People v. Tong Khuu

293 A.D.2d 424, 740 N.Y.S.2d 860, 2002 N.Y. App. Div. LEXIS 4360
CourtAppellate Division of the Supreme Court of the State of New York
DecidedApril 30, 2002
StatusPublished
Cited by15 cases

This text of 293 A.D.2d 424 (People v. Tong Khuu) is published on Counsel Stack Legal Research, covering Appellate Division of the Supreme Court of the State of New York primary law. Counsel Stack provides free access to over 12 million legal documents including statutes, case law, regulations, and constitutions.

Bluebook
People v. Tong Khuu, 293 A.D.2d 424, 740 N.Y.S.2d 860, 2002 N.Y. App. Div. LEXIS 4360 (N.Y. Ct. App. 2002).

Opinion

—Judgment, Supreme Court, New York County (Christopher Burns, J., at suppression hearing; Michael Obús, J., at nonjury trial and sentence), rendered December 3, 1999, convicting defendant of rape in the first degree (two counts), sodomy in the first degree, burglary in the first degree and robbery in the first degree, and sentencing him, as a second felony offender, to five concurrent terms of 20 years, unanimously affirmed.

The verdict was based on legally sufficient evidence and was not against the weight of the evidence. There is no basis upon which to disturb the court’s determinations concerning identification. We note that the victim had an extensive opportunity to observe defendant at the time of the crime.

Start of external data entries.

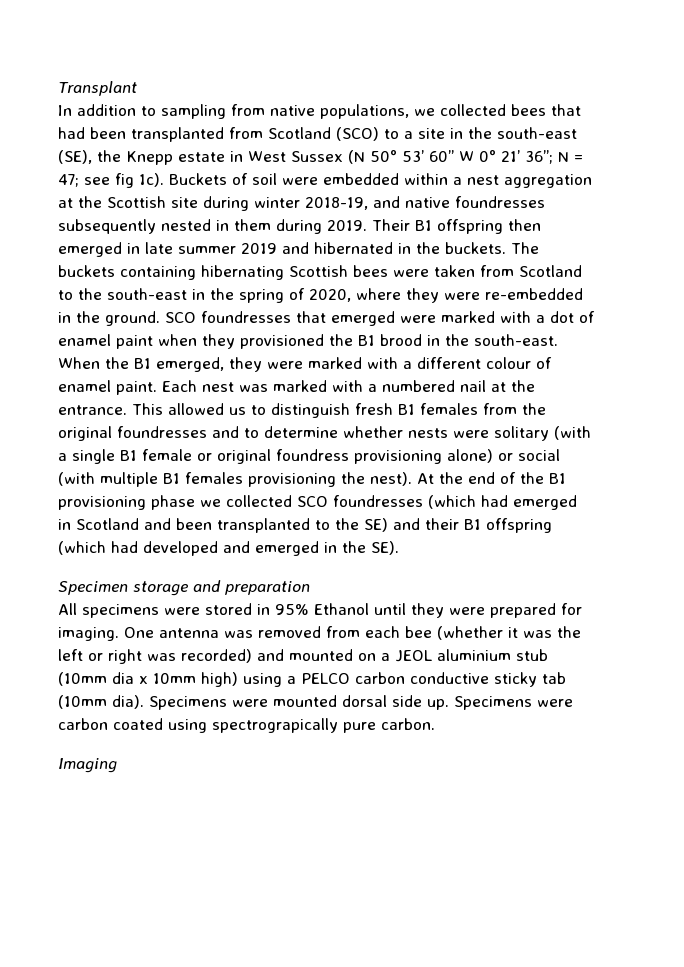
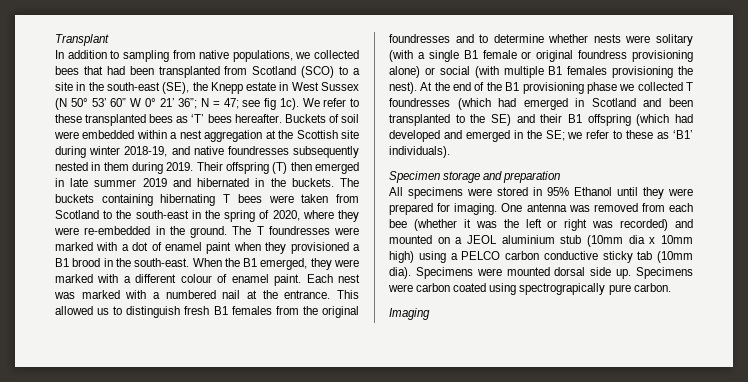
+ We refer to these transplanted bees as ‘T’ bees hereafter.
- Their B1 offspring then emerged in late summer 2019 and hibernated in the buckets.
+ Their offspring (T) then emerged in late summer 2019 and hibernated in the buckets.
- The buckets containing hibernating Scottish bees were taken from Scotland to the south-east in the spring of 2020, where they were re-embedded in the ground.
+ The buckets containing hibernating T bees were taken from Scotland to the south-east in the spring of 2020, where they were re-embedded in the ground.
- SCO foundresses that emerged were marked with a dot of enamel paint when they provisioned the B1 brood in the south-east.
+ The T foundresses were marked with a dot of enamel paint when they provisioned a B1 brood in the south-east.
- At the end of the B1 provisioning phase we collected SCO foundresses (which had emerged in Scotland and been transplanted to the SE) and their B1 offspring (which had developed and emerged in the SE).
+ At the end of the B1 provisioning phase we collected T foundresses (which had emerged in Scotland and been transplanted to the SE) and their B1 offspring (which had developed and emerged in the SE; we refer to these as ‘B1’ individuals).

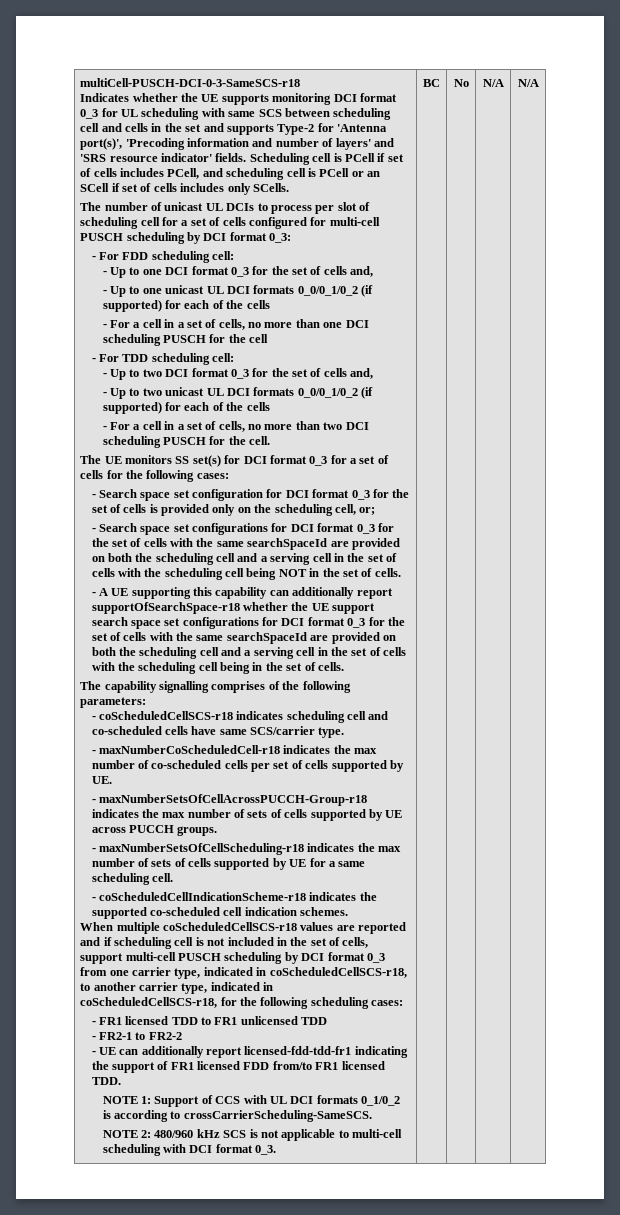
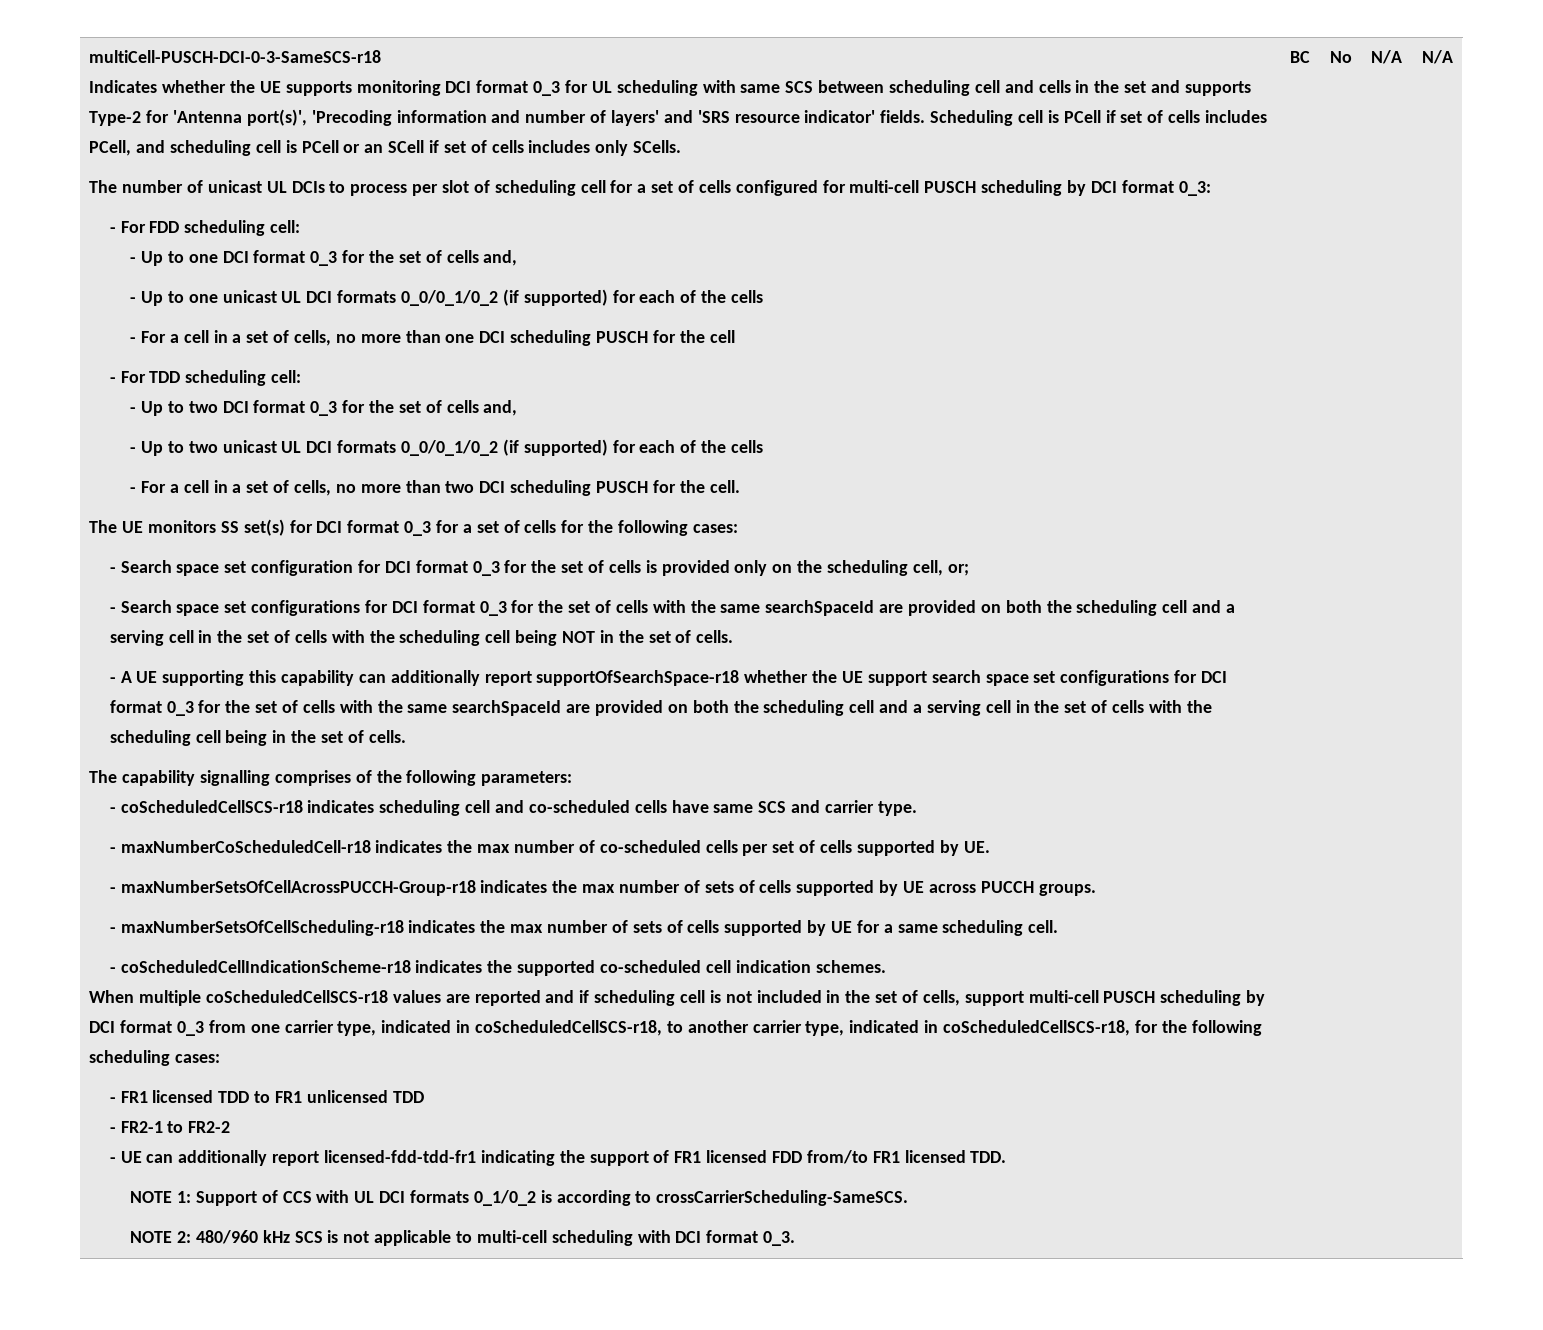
- - coScheduledCellSCS-r18 indicates scheduling cell and co-scheduled cells have same SCS/carrier type.
+ - coScheduledCellSCS-r18 indicates scheduling cell and co-scheduled cells have same SCS and carrier type.

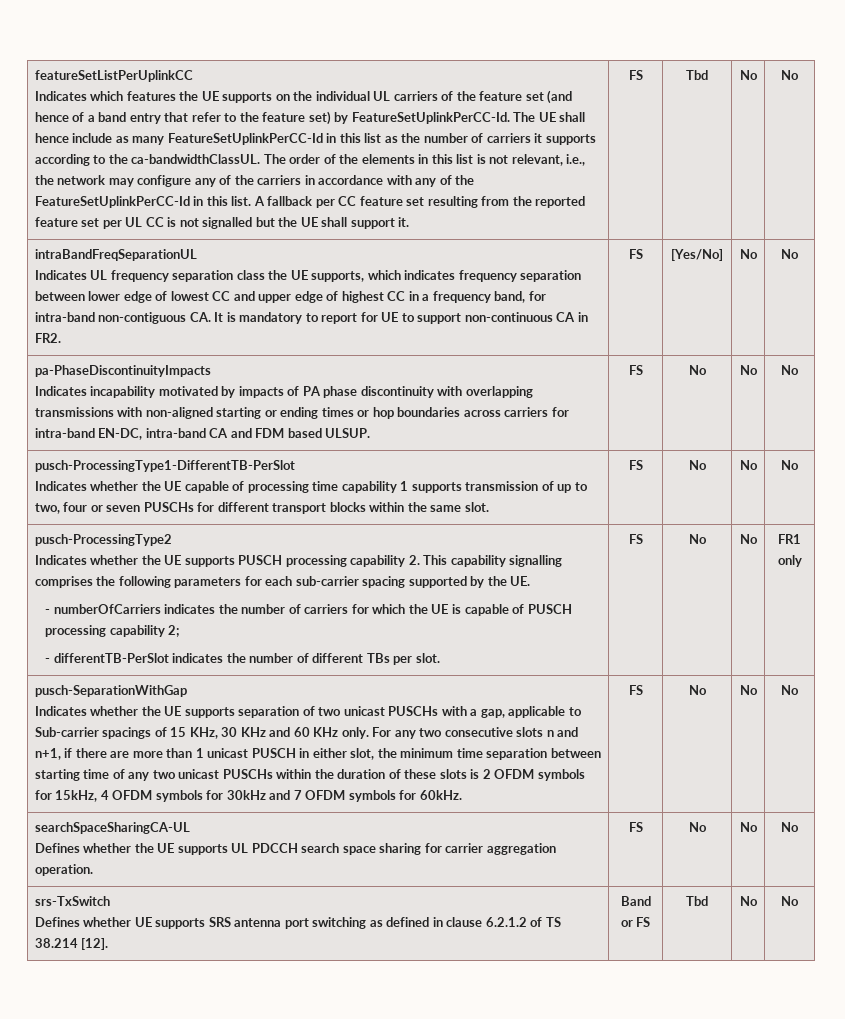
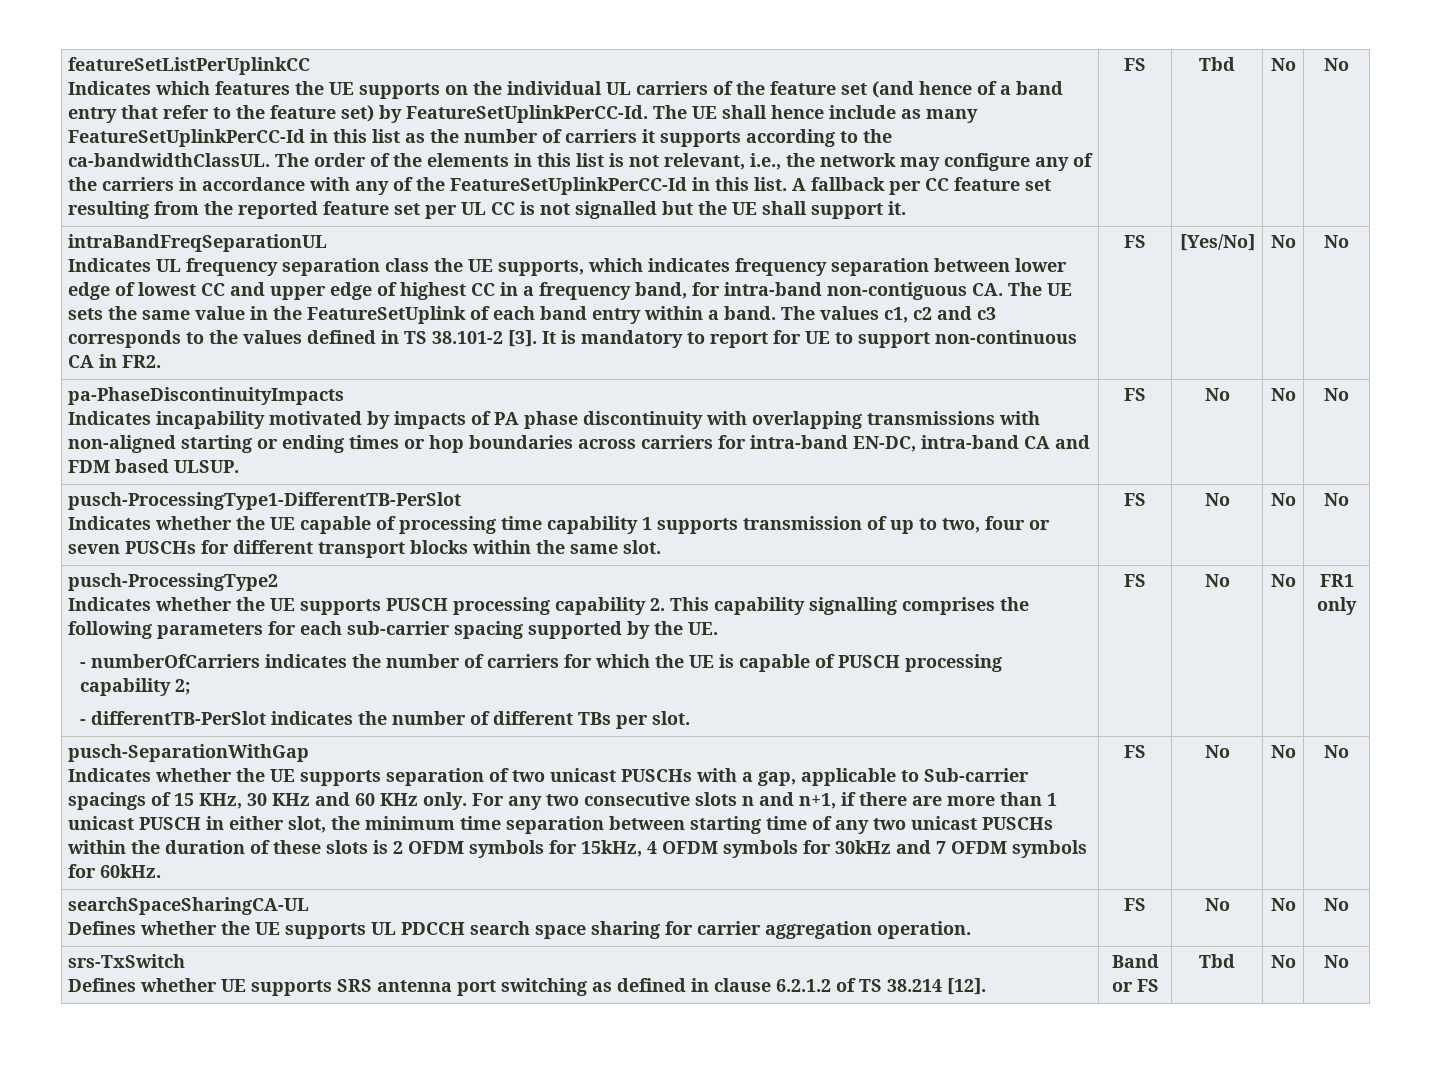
- Indicates UL frequency separation class the UE supports, which indicates frequency separation between lower edge of lowest CC and upper edge of highest CC in a frequency band, for intra-band non-contiguous CA. It is mandatory to report for UE to support non-continuous CA in FR2.
+ Indicates UL frequency separation class the UE supports, which indicates frequency separation between lower edge of lowest CC and upper edge of highest CC in a frequency band, for intra-band non-contiguous CA. The UE sets the same value in the FeatureSetUplink of each band entry within a band. The values c1, c2 and c3 corresponds to the values defined in TS 38.101-2 [3]. It is mandatory to report for UE to support non-continuous CA in FR2.

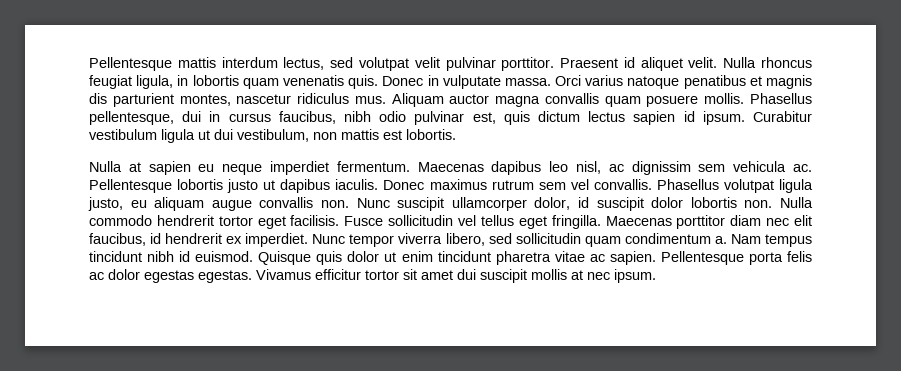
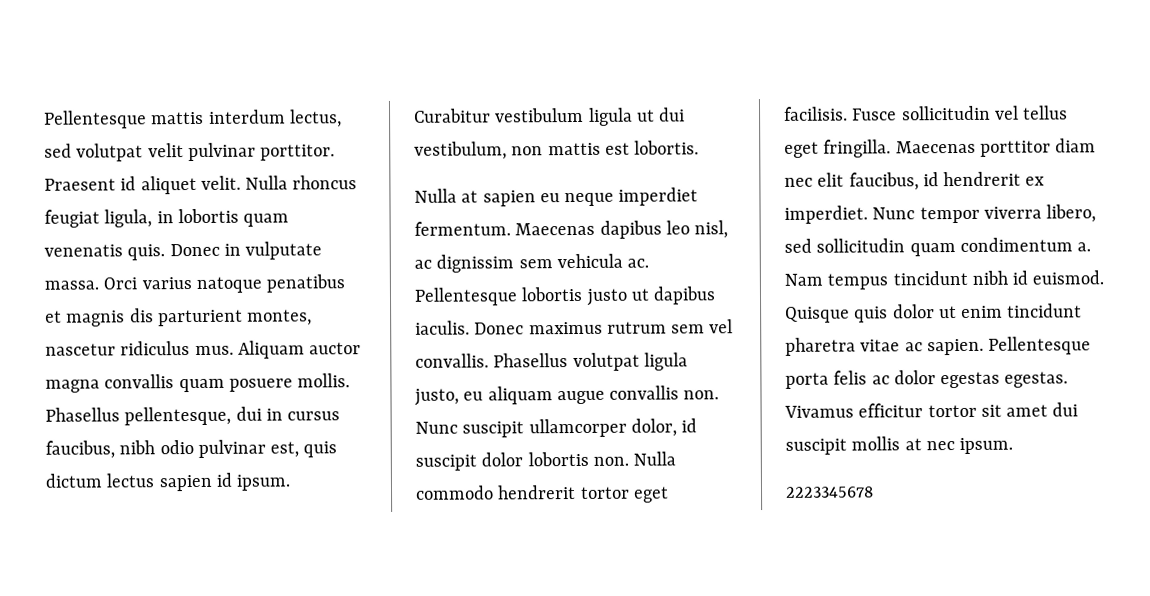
+ 2223345678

Contrary to defendant’s argument, the trial evidence establishes that the victim unwaveringly identified defendant at each of the identification procedures, and that any confusion on this point was the result of a mistranslation by the ad hoc interpreter utilized at the initial procedure.

The hearing court properly denied defendant’s motion to suppress identification testimony. The initial photo array from which the victim selected defendant’s photograph was properly conducted and not suggestive. Subsequent viewings by the victim of defendant’s photograph were for the purpose of clarification and confirmation of an existing identification (see, People v Rodriguez, 64 NY2d 738, 740-741; People v Scott, 157 AD2d 593, lv denied 75 NY2d 924). In any event, these displays of defendant’s photograph were sufficiently attenuated from [425]*425the properly conducted lineup so as not to taint that procedure (see, People v Greenwood, 156 AD2d 159, lv denied 75 NY2d 868; People v Smith, 140 AD2d 647, lv denied 72 NY2d 961).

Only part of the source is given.